*** Opening DATA PROVIDED ***

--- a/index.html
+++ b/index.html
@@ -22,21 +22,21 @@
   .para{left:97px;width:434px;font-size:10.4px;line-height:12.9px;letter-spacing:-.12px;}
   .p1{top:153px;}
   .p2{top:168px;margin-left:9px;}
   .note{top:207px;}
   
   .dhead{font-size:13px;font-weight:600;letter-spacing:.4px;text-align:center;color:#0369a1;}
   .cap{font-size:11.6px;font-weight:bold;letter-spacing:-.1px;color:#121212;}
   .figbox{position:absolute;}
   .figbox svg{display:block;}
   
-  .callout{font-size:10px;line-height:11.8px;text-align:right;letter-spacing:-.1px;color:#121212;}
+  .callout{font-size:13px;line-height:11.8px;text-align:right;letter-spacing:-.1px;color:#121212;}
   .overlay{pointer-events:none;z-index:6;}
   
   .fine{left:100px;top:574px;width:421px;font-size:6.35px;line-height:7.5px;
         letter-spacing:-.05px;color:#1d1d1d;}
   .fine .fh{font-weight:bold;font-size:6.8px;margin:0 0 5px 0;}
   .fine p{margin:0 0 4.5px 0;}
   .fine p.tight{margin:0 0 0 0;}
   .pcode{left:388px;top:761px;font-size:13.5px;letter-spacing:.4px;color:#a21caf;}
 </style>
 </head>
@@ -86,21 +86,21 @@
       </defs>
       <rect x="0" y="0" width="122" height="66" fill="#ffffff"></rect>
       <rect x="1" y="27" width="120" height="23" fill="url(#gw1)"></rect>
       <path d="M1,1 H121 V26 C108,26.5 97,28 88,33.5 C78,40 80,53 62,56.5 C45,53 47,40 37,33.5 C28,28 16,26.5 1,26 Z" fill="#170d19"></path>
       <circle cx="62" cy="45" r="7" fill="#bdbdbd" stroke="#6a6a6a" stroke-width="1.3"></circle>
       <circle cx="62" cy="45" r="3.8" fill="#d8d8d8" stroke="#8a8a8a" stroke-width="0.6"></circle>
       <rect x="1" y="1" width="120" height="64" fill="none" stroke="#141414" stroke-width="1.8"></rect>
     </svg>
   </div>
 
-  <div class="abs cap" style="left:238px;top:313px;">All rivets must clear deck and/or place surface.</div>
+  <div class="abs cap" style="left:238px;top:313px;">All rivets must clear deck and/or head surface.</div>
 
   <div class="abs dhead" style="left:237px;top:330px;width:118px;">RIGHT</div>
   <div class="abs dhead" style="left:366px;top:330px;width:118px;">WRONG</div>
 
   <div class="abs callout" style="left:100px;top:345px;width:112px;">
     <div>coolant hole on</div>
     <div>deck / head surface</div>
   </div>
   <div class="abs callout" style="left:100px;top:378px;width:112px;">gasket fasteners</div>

*** Closing DATA PROVIDED ***

§ TASK PROMPT:
Please return all of the entries exactly as they were given.

§ REPLY:
--- a/index.html
+++ b/index.html
@@ -22,21 +22,21 @@
   .para{left:97px;width:434px;font-size:10.4px;line-height:12.9px;letter-spacing:-.12px;}
   .p1{top:153px;}
   .p2{top:168px;margin-left:9px;}
   .note{top:207px;}
   
   .dhead{font-size:13px;font-weight:600;letter-spacing:.4px;text-align:center;color:#0369a1;}
   .cap{font-size:11.6px;font-weight:bold;letter-spacing:-.1px;color:#121212;}
   .figbox{position:absolute;}
   .figbox svg{display:block;}
   
-  .callout{font-size:10px;line-height:11.8px;text-align:right;letter-spacing:-.1px;color:#121212;}
+  .callout{font-size:13px;line-height:11.8px;text-align:right;letter-spacing:-.1px;color:#121212;}
   .overlay{pointer-events:none;z-index:6;}
   
   .fine{left:100px;top:574px;width:421px;font-size:6.35px;line-height:7.5px;
         letter-spacing:-.05px;color:#1d1d1d;}
   .fine .fh{font-weight:bold;font-size:6.8px;margin:0 0 5px 0;}
   .fine p{margin:0 0 4.5px 0;}
   .fine p.tight{margin:0 0 0 0;}
   .pcode{left:388px;top:761px;font-size:13.5px;letter-spacing:.4px;color:#a21caf;}
 </style>
 </head>
@@ -86,21 +86,21 @@
       </defs>
       <rect x="0" y="0" width="122" height="66" fill="#ffffff"></rect>
       <rect x="1" y="27" width="120" height="23" fill="url(#gw1)"></rect>
       <path d="M1,1 H121 V26 C108,26.5 97,28 88,33.5 C78,40 80,53 62,56.5 C45,53 47,40 37,33.5 C28,28 16,26.5 1,26 Z" fill="#170d19"></path>
       <circle cx="62" cy="45" r="7" fill="#bdbdbd" stroke="#6a6a6a" stroke-width="1.3"></circle>
       <circle cx="62" cy="45" r="3.8" fill="#d8d8d8" stroke="#8a8a8a" stroke-width="0.6"></circle>
       <rect x="1" y="1" width="120" height="64" fill="none" stroke="#141414" stroke-width="1.8"></rect>
     </svg>
   </div>
 
-  <div class="abs cap" style="left:238px;top:313px;">All rivets must clear deck and/or place surface.</div>
+  <div class="abs cap" style="left:238px;top:313px;">All rivets must clear deck and/or head surface.</div>
 
   <div class="abs dhead" style="left:237px;top:330px;width:118px;">RIGHT</div>
   <div class="abs dhead" style="left:366px;top:330px;width:118px;">WRONG</div>
 
   <div class="abs callout" style="left:100px;top:345px;width:112px;">
     <div>coolant hole on</div>
     <div>deck / head surface</div>
   </div>
   <div class="abs callout" style="left:100px;top:378px;width:112px;">gasket fasteners</div>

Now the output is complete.